Certaines chansons naissent d’un souvenir furtif et, des années plus tard, résonnent avec une force inattendue. Avec Zueri, Dave Curl livre bien plus qu’un simple single : il ouvre une fenêtre intime sur les contrastes sociaux de Zurich.
L’histoire remonte à trois décennies. Étudiant, il traverse chaque matin le centre-ville pour rejoindre l’université. Sur son chemin, un vieil homme joue des chansons de Bob Dylan pour quelques pièces, à quelques mètres seulement des vitrines luxueuses de la Bahnhofstrasse. L’image le frappe : la pauvreté visible, presque silencieuse, face à l’opulence éclatante. À l’époque, il en esquisse les premières lignes. Puis la vie suit son cours.
Trente ans plus tard, le constat est amer : l’écart entre riches et modestes ne s’est pas estompé, il s’est creusé.
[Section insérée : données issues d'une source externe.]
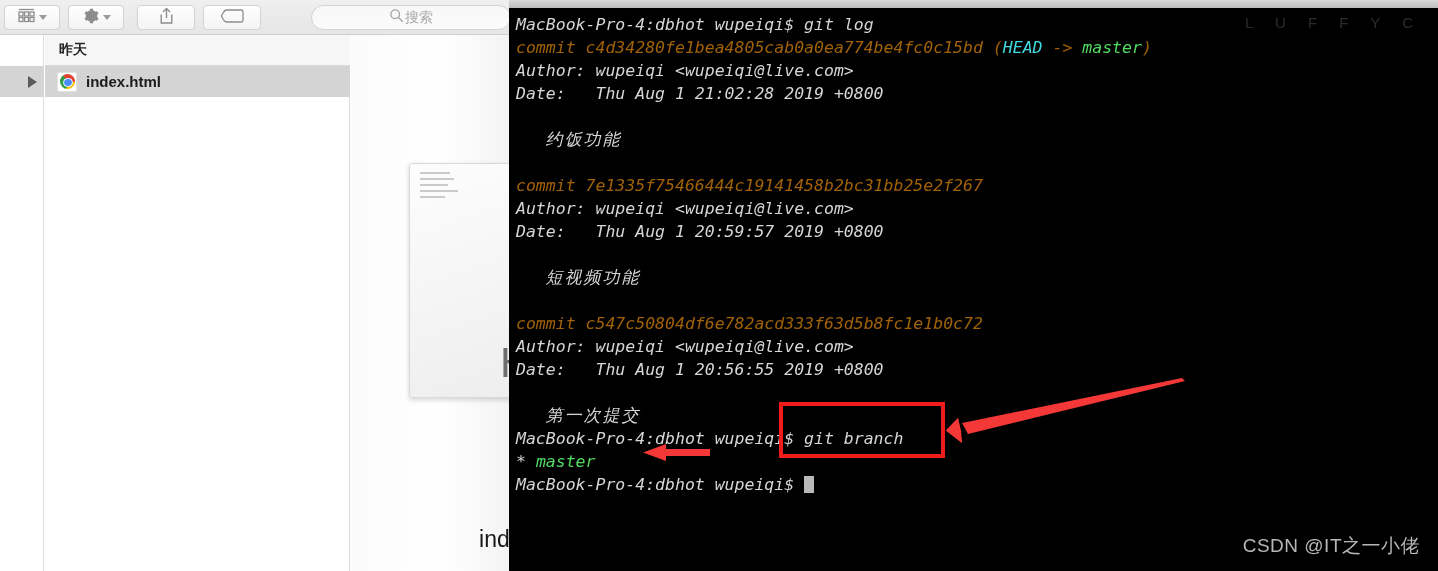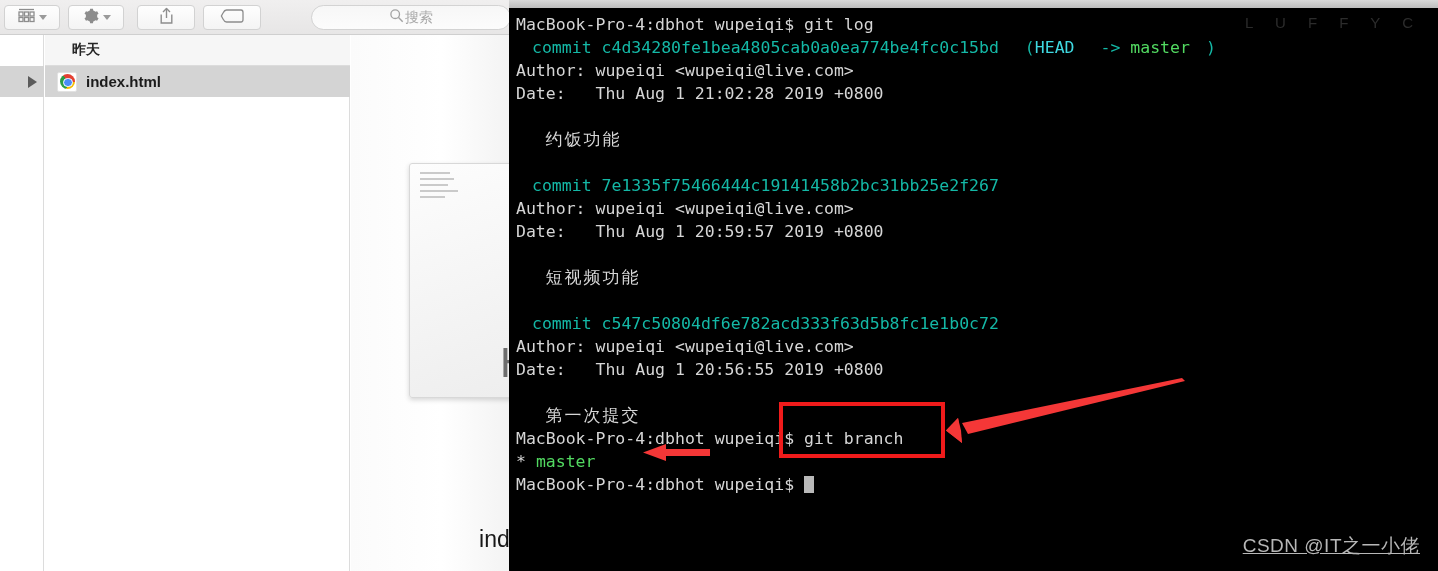"MacBook-Pro-4:dbhot wupeiqi$ git log" .term-screen { font-style: none -> italic }
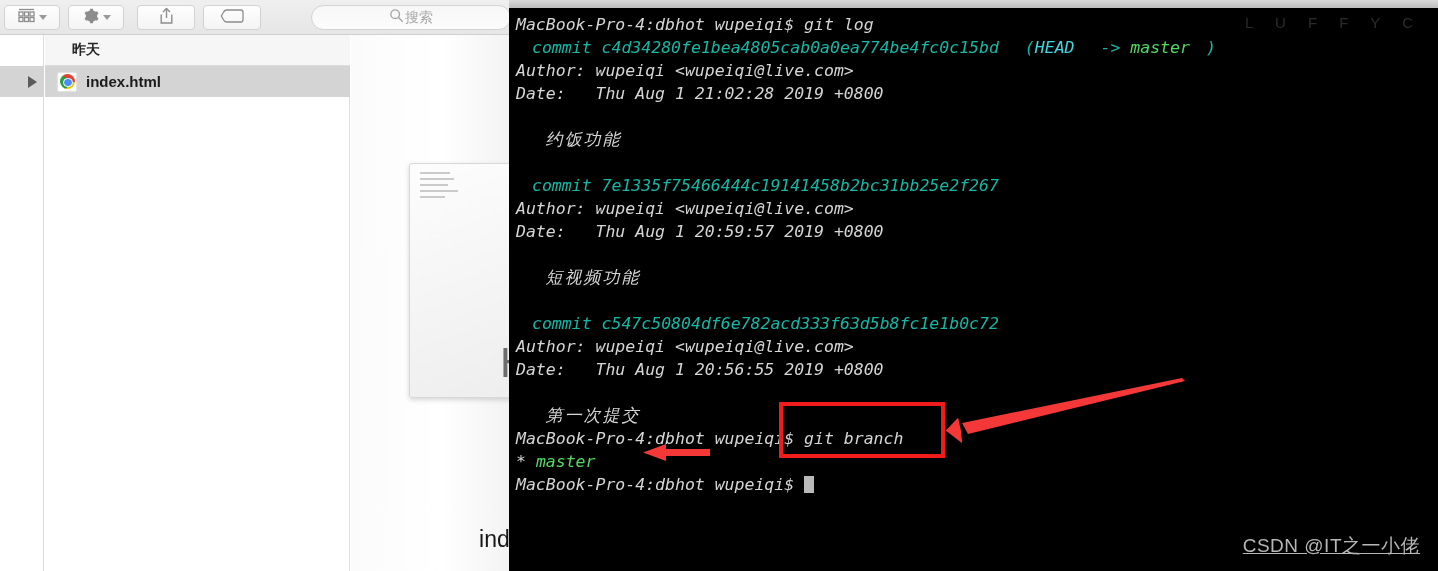"昨天" .group-head { padding-left: 27px -> 14px }
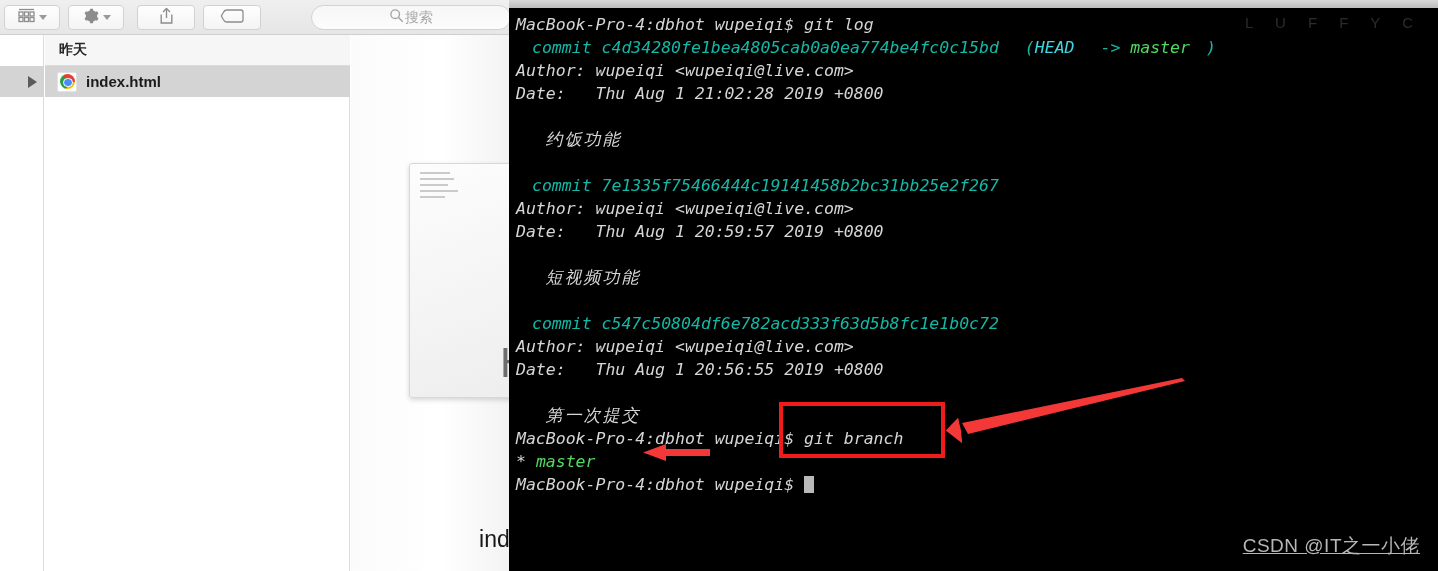"commit" .c-yellow { color: #14b8a6 -> #a16207; margin-left: 16px -> none }
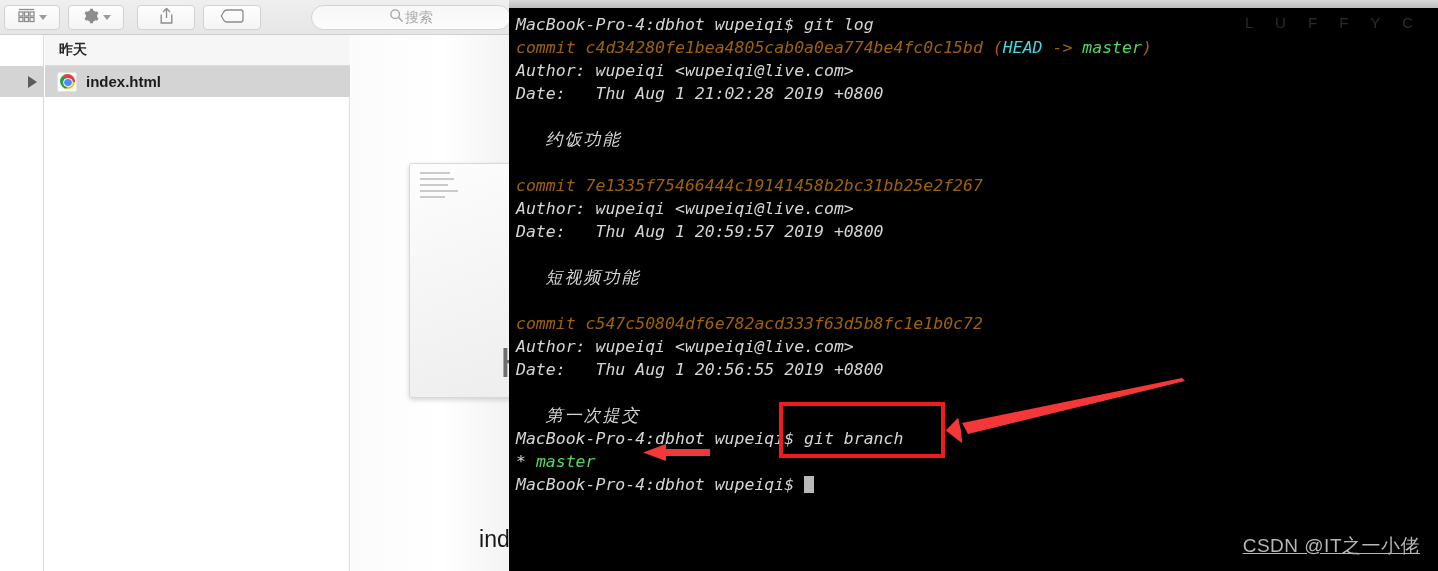"CSDN @IT之一小佬" .csdn-wm { text-decoration: underline -> none }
Revenir à Zueri devient une nécessité artistique. Curl, Suisse aux racines anglo-australiennes, façonne un titre à son image : des couplets en suisse-allemand, ancrés dans le bitume local, et un refrain en anglais qui élargit la perspective. Cette dualité linguistique épouse parfaitement l’âme internationale de la ville.
Enregistré au KO Recording Arts, en Allemagne, le morceau déploie une énergie indie rock nerveuse, presque rugueuse. La guitare acoustique claque, la section rythmique pulse, et la voix de Curl conserve cette fragilité maîtrisée qui fait sa signature. Comme nous, vous allez être emportés par cette chanson qui brille tant sur le fond et la forme.
Avec Zueri, Dave Curl ne moralise pas : il observe. Et dans ce regard posé sur les fissures dorées de Zurich, il trouve une vérité universelle.